The Marshall Space Flight Center composed a procurement schedule for the Agena target vehicles, to be delivered to the Gemini Project Office.
The Gemini Project Office accepted McDonnell’s preliminary design for the Gemini main undercarriage for use in land landings. It authorized McDonnell to proceed with the detail design. Dynamic model testing of the undercarriage should begin around April 1.
McDonnell subcontracted to the Minneapolis-Honeywell Regulator Company of Minneapolis to provide the attitude control and maneuvering electronics system. This is to provide the circuitry linking astronaut controls to the attitude and maneuvering controls and the reaction control system. The contract is for $6.5 million.
Westinghouse Electric Corporation of Baltimore received a $6.8 million subcontract from McDonnell. Westinghouse will provide the rendezvous radar and transponder system for the Gemini craft. The transponder is to be located in the Agena target vehicle.

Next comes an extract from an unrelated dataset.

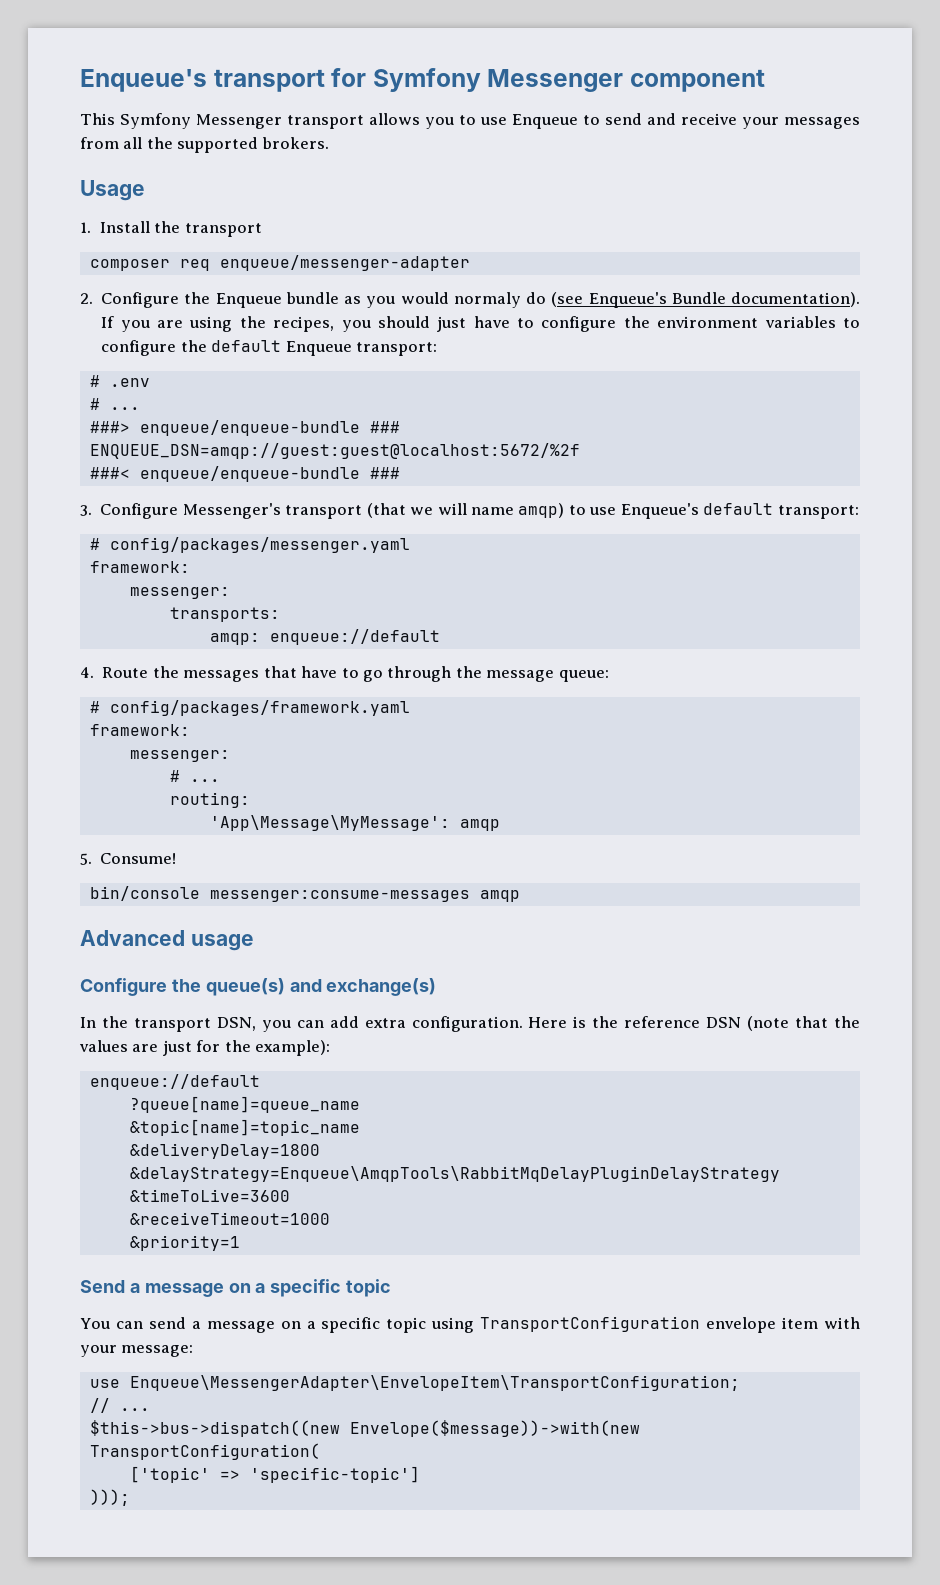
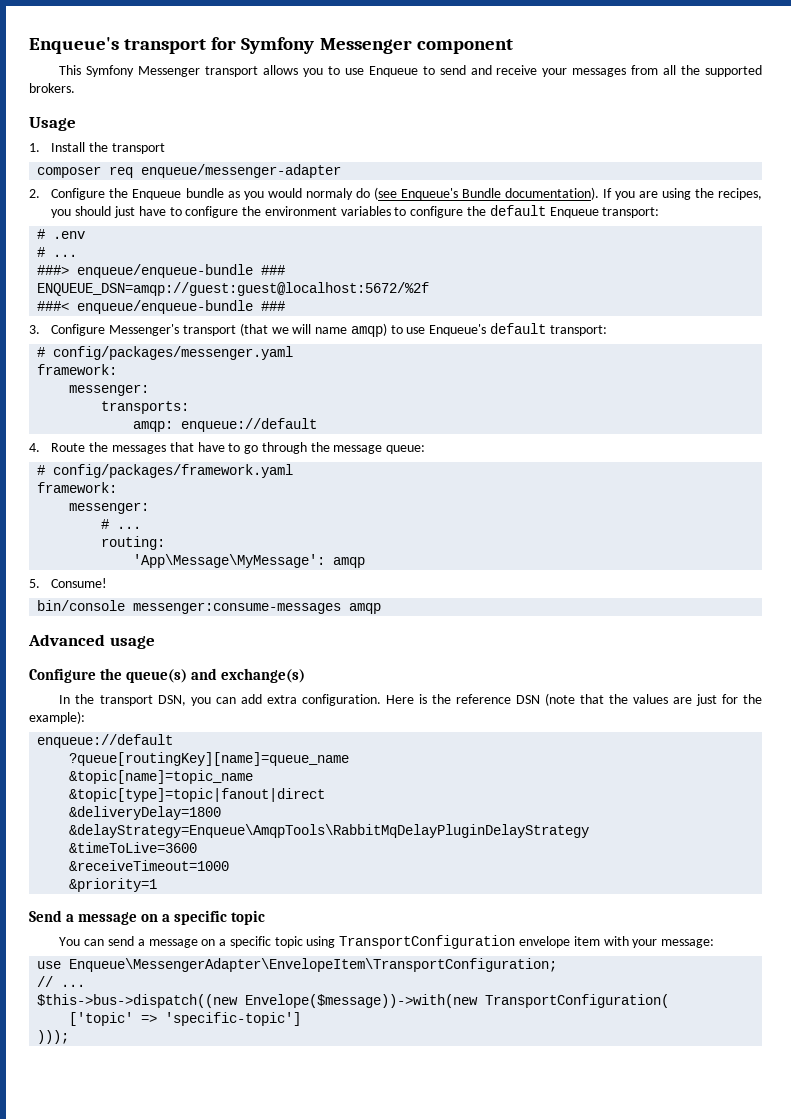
[129,1096,360,1113] ?queue[name]=queue_name -> [69,752,350,766] ?queue[routingKey][name]=queue_name
(360, 1127) none -> [69,788,326,802] // &topic[type]=topic|fanout|direct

Harold I Johnson, head of the Spacecraft Operations Branch (Flight Crew Operations Division of the Manned Spacecraft Center), circulated a memorandum on proposed training devices. The mission simulator should be capable of replicating a complete mission profile including sight, sound, and vibration cues, and be initially identical to the spacecraft, mission control, and remote site displays.
Training for launch and re-entry is to be provided by the centrifuge at the Naval Air Development Center (Johnsville, Pennsylvania), with a gondola set up to replicate the Gemini spacecraft interior. A static article is to serve as egress trainer. A boilerplate spacecraft with paraglider wing, used in a program including helicopter drops, will provide experience in landing on dry land. A docking trainer, fitted with actual hardware, capable of motion in six degrees of freedom, is to be used for docking operations training. And other trainers would be used for prepare for specific tasks.
The first regular business meeting between the Gemini Project Office and McDonnell occurred. Subsequent meetings are scheduled for the Monday, Tuesday, and Friday of each week. The initial coordination meetings had been held February 19, and introduction meetings were held the 19th, 21st, 23rd, 27th, and 28th. The objective of these meetings is to discuss and settle differences in decision-making about the project.